## Work to complete
Where the listing below reaches the line containing "discount: 3% = 194.50 -> 3% = 211.54", start writing out lines exactly, and stop once the line containing "total: 7554.30 -> 8215.45" has been written.

## Listed entries
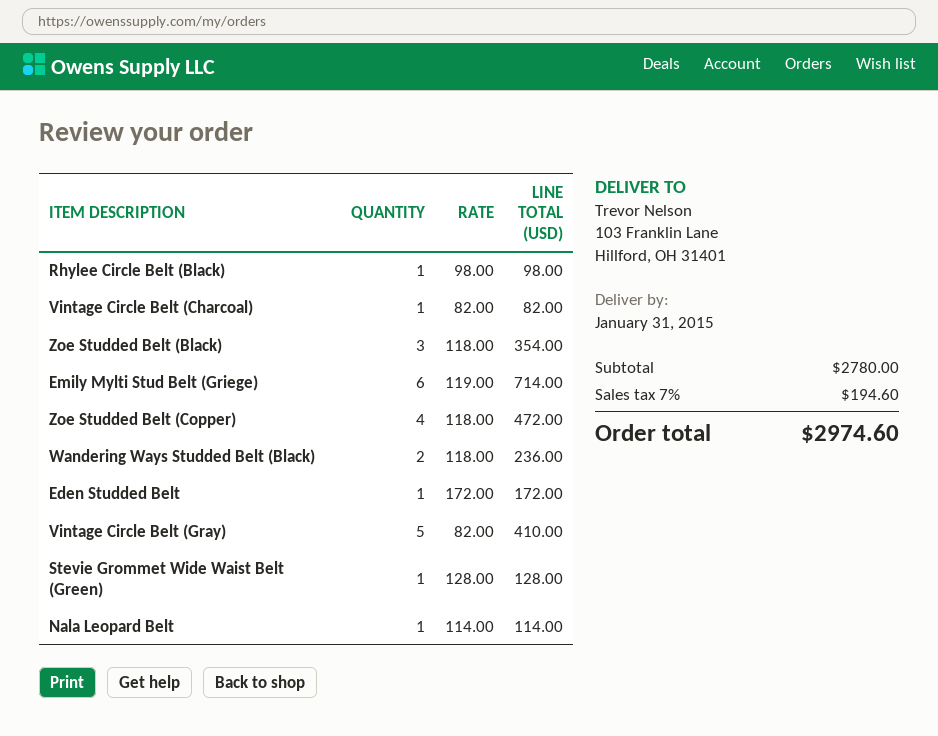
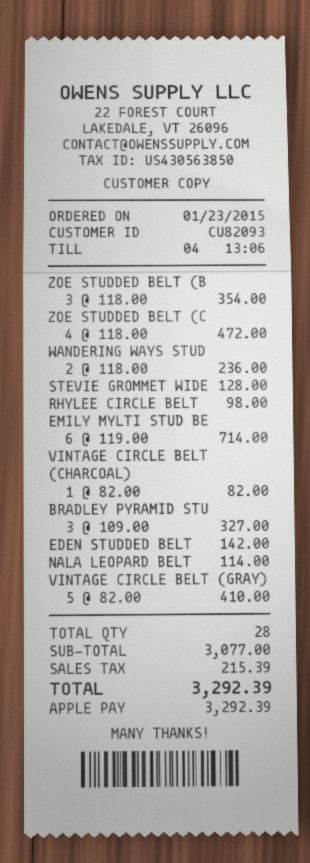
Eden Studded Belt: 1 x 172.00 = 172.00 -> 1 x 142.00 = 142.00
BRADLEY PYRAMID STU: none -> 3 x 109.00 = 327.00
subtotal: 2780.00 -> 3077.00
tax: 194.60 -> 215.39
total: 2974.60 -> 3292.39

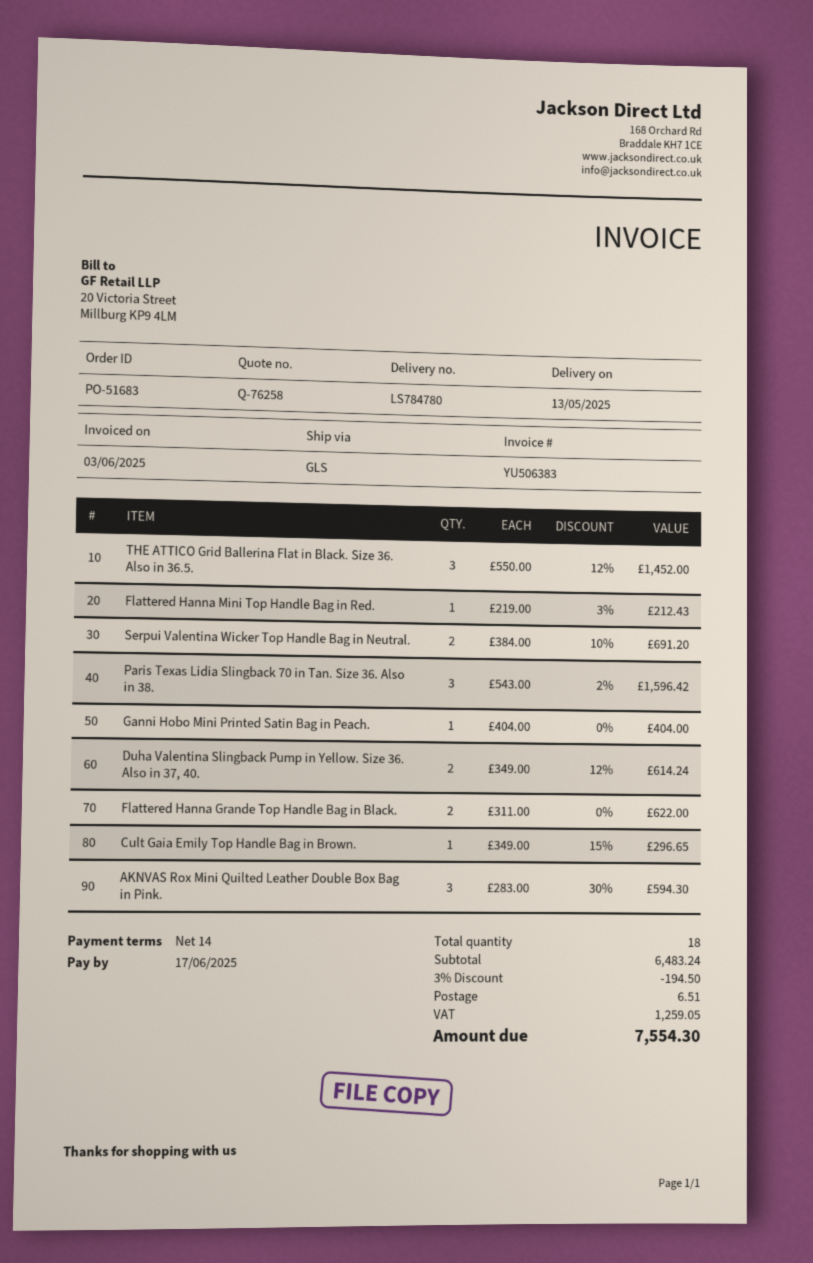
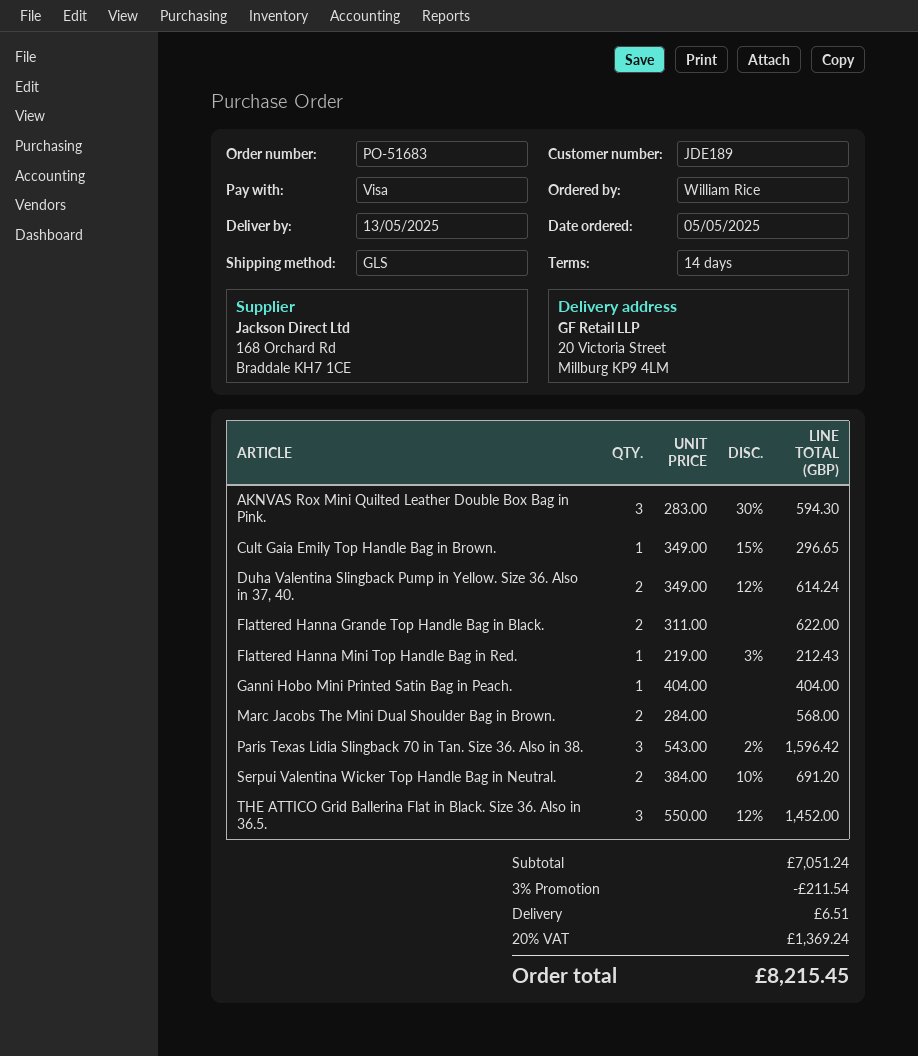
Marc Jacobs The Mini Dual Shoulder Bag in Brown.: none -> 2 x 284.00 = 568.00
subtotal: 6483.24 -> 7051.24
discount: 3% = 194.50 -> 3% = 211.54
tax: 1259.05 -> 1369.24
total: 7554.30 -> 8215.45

--

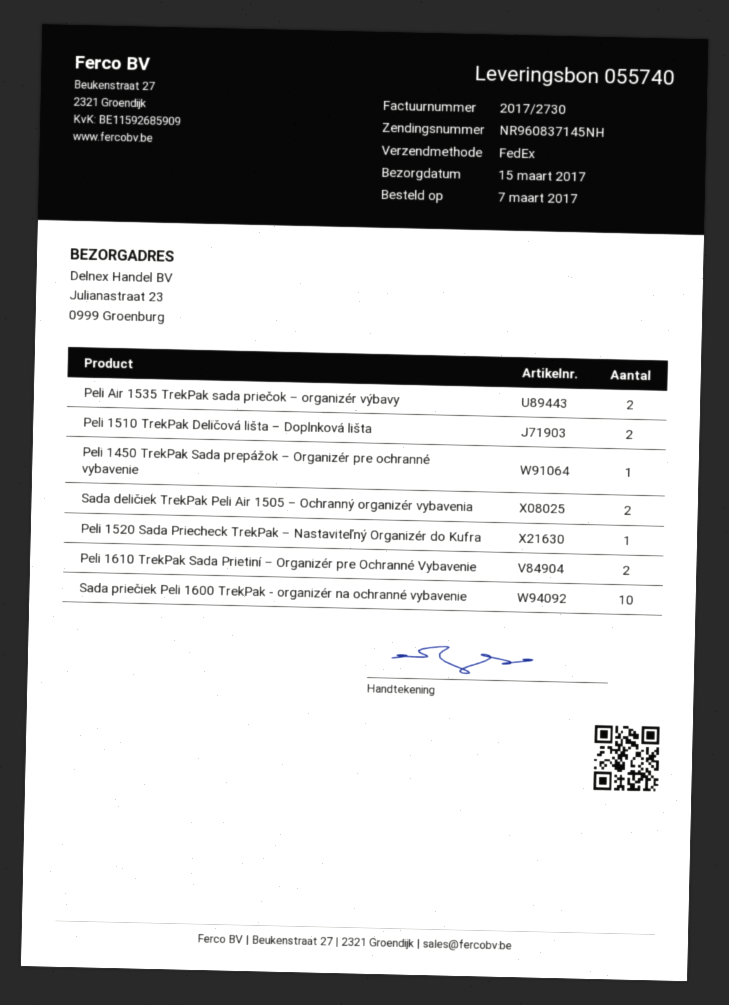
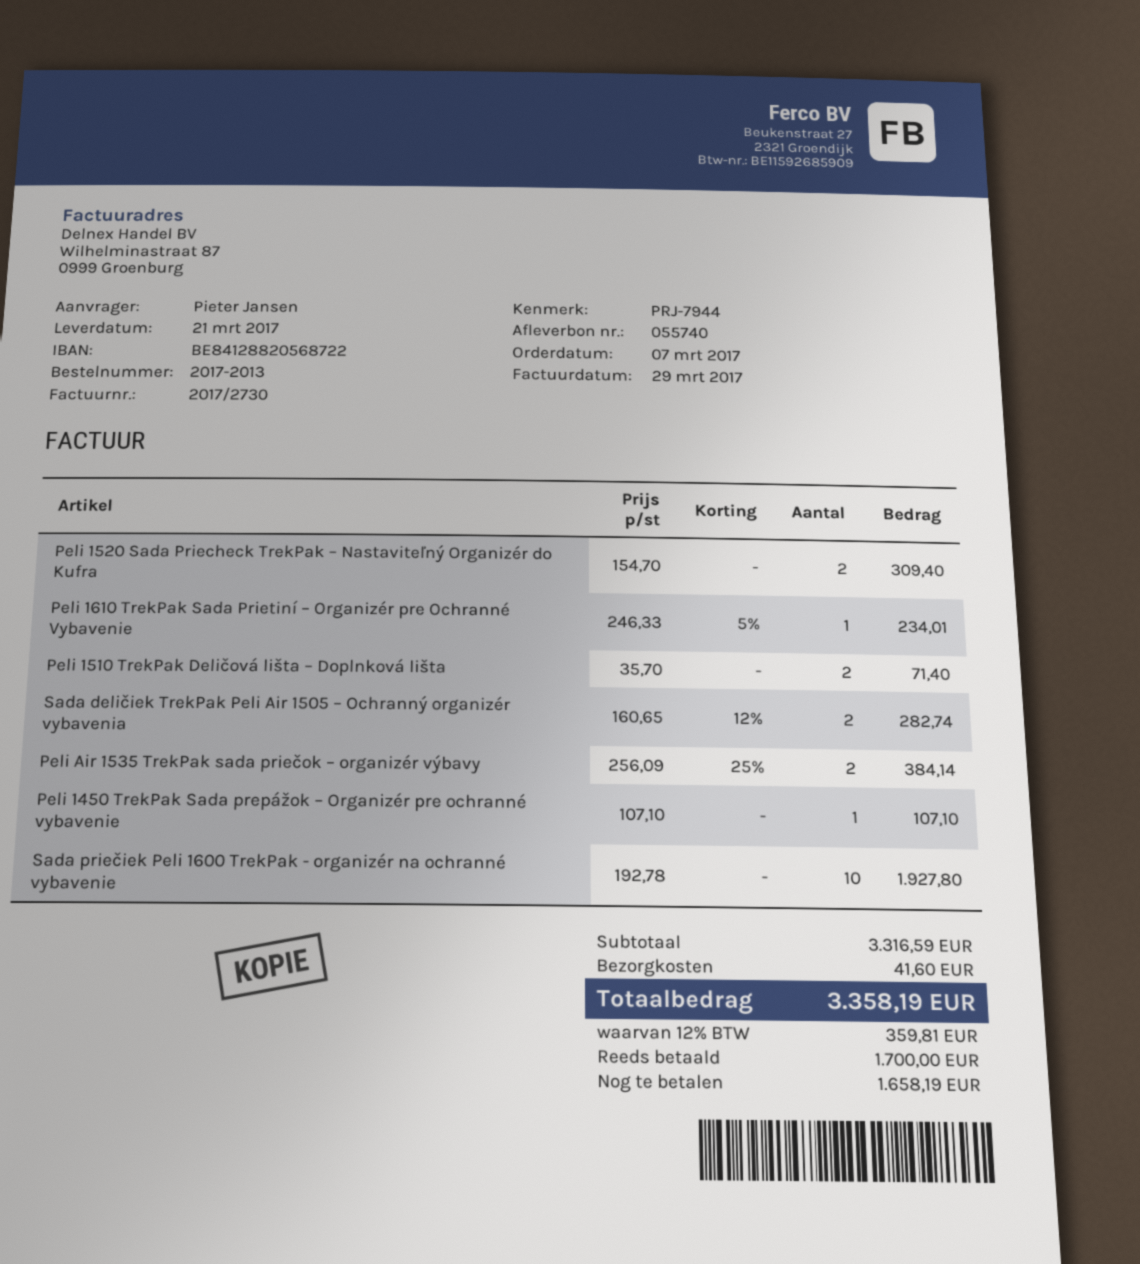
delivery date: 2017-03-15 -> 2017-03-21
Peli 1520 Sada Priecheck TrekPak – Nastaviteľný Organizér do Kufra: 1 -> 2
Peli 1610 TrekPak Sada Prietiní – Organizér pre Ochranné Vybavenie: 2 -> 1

...

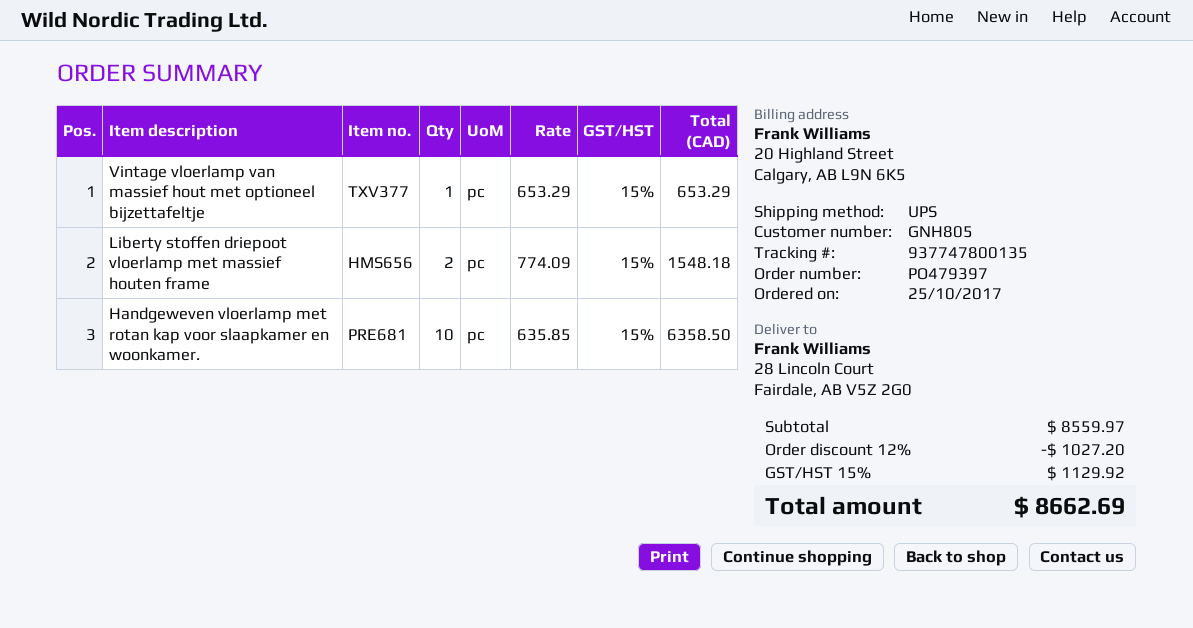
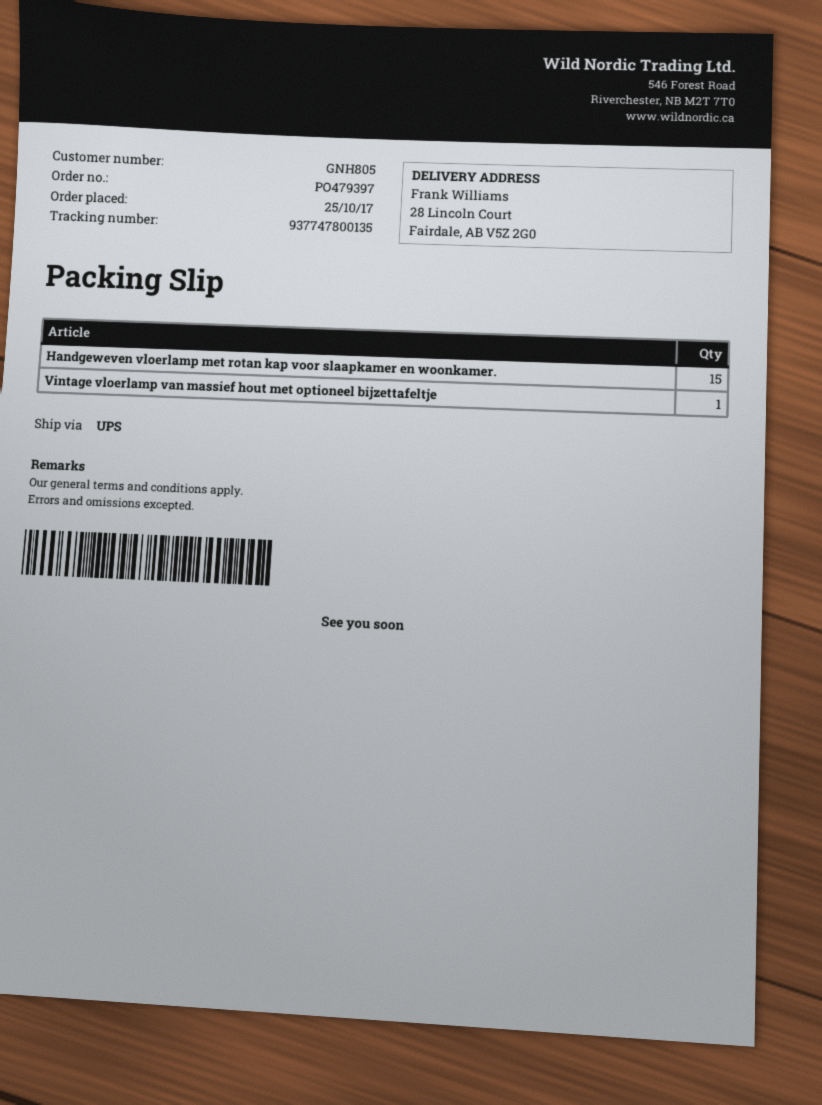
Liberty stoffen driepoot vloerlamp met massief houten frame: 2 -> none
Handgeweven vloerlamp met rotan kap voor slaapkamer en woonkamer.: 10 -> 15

## Answer area
discount: 3% = 194.50 -> 3% = 211.54
tax: 1259.05 -> 1369.24
total: 7554.30 -> 8215.45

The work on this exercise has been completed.